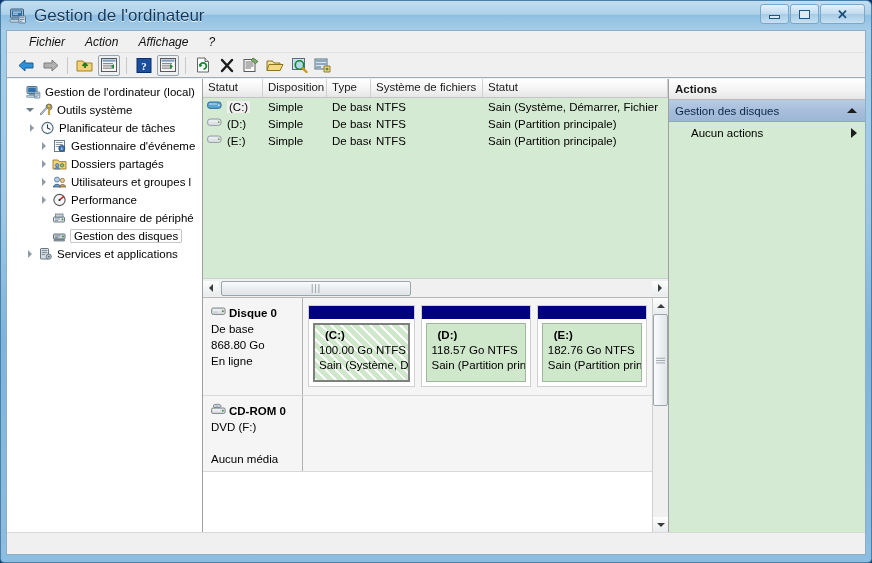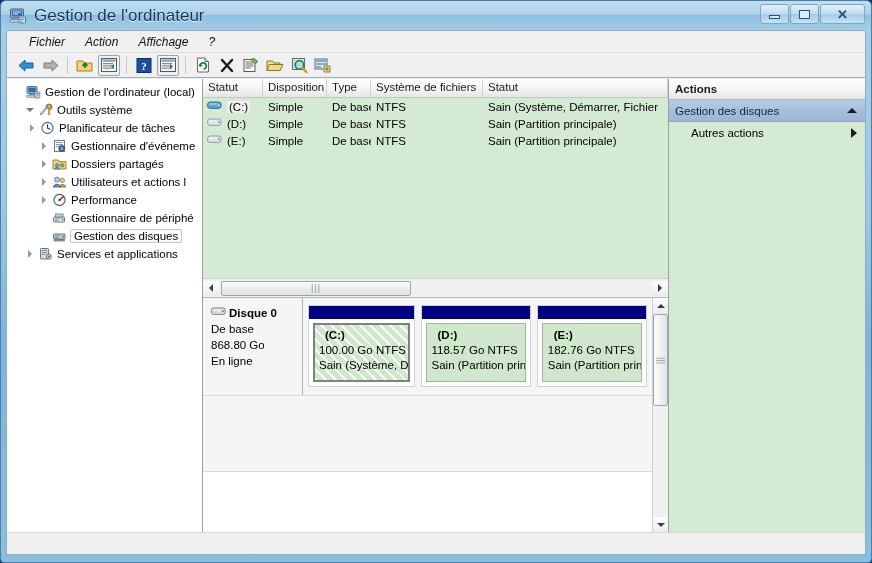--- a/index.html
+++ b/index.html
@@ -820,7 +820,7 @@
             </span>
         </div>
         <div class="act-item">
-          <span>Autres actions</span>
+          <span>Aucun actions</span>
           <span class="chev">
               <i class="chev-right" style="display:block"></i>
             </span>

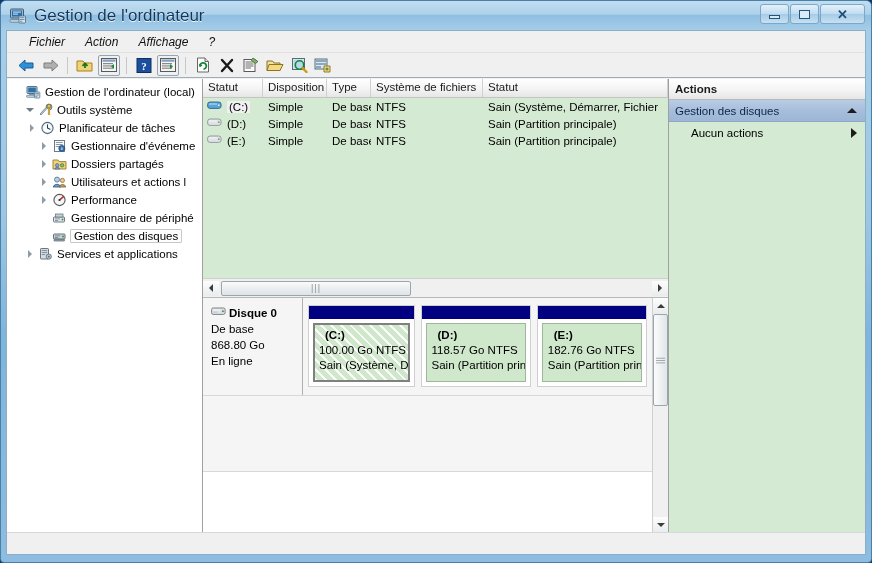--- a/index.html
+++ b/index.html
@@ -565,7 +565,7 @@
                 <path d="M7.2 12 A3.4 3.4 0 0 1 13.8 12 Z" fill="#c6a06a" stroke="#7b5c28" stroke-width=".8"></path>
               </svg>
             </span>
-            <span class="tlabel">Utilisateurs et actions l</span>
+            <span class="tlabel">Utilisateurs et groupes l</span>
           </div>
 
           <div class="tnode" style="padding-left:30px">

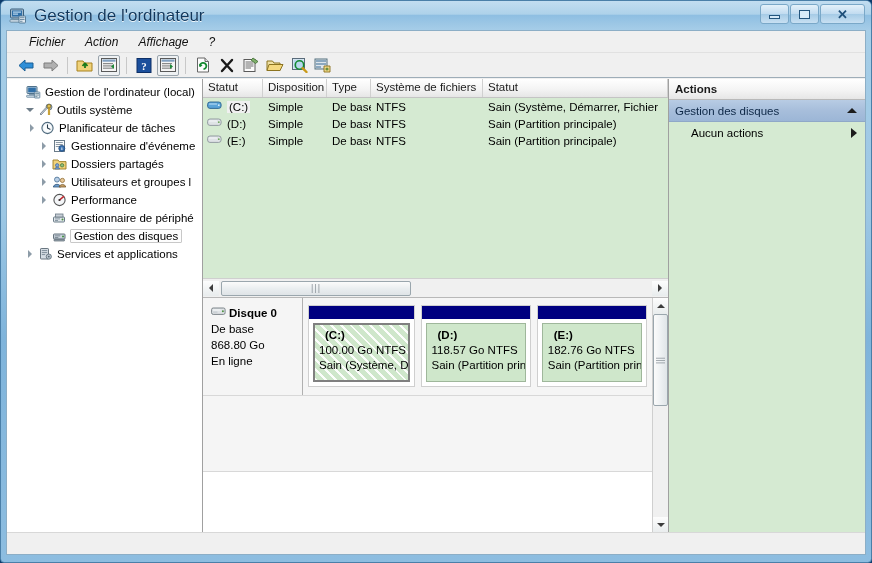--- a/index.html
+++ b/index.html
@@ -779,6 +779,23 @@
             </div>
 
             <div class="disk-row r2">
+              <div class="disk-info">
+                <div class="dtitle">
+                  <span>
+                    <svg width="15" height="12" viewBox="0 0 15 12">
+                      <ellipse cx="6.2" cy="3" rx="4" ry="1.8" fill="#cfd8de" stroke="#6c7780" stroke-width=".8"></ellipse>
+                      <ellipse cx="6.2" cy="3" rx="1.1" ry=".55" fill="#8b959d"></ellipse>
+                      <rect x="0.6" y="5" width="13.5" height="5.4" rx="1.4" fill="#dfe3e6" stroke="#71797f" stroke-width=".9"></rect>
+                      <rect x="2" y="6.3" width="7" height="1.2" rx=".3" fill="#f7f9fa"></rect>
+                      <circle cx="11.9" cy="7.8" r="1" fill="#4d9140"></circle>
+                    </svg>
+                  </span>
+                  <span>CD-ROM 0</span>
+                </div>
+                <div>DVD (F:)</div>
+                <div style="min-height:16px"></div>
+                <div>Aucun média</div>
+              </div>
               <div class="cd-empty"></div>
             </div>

========================

About this task
The records are to be retyped in full and exactly, with no image carried over.

Worked solution
--- a/index.html
+++ b/index.html
@@ -820,7 +820,7 @@
             </span>
         </div>
         <div class="act-item">
-          <span>Autres actions</span>
+          <span>Aucun actions</span>
           <span class="chev">
               <i class="chev-right" style="display:block"></i>
             </span>

--- a/index.html
+++ b/index.html
@@ -565,7 +565,7 @@
                 <path d="M7.2 12 A3.4 3.4 0 0 1 13.8 12 Z" fill="#c6a06a" stroke="#7b5c28" stroke-width=".8"></path>
               </svg>
             </span>
-            <span class="tlabel">Utilisateurs et actions l</span>
+            <span class="tlabel">Utilisateurs et groupes l</span>
           </div>
 
           <div class="tnode" style="padding-left:30px">

--- a/index.html
+++ b/index.html
@@ -779,6 +779,23 @@
             </div>
 
             <div class="disk-row r2">
+              <div class="disk-info">
+                <div class="dtitle">
+                  <span>
+                    <svg width="15" height="12" viewBox="0 0 15 12">
+                      <ellipse cx="6.2" cy="3" rx="4" ry="1.8" fill="#cfd8de" stroke="#6c7780" stroke-width=".8"></ellipse>
+                      <ellipse cx="6.2" cy="3" rx="1.1" ry=".55" fill="#8b959d"></ellipse>
+                      <rect x="0.6" y="5" width="13.5" height="5.4" rx="1.4" fill="#dfe3e6" stroke="#71797f" stroke-width=".9"></rect>
+                      <rect x="2" y="6.3" width="7" height="1.2" rx=".3" fill="#f7f9fa"></rect>
+                      <circle cx="11.9" cy="7.8" r="1" fill="#4d9140"></circle>
+                    </svg>
+                  </span>
+                  <span>CD-ROM 0</span>
+                </div>
+                <div>DVD (F:)</div>
+                <div style="min-height:16px"></div>
+                <div>Aucun média</div>
+              </div>
               <div class="cd-empty"></div>
             </div>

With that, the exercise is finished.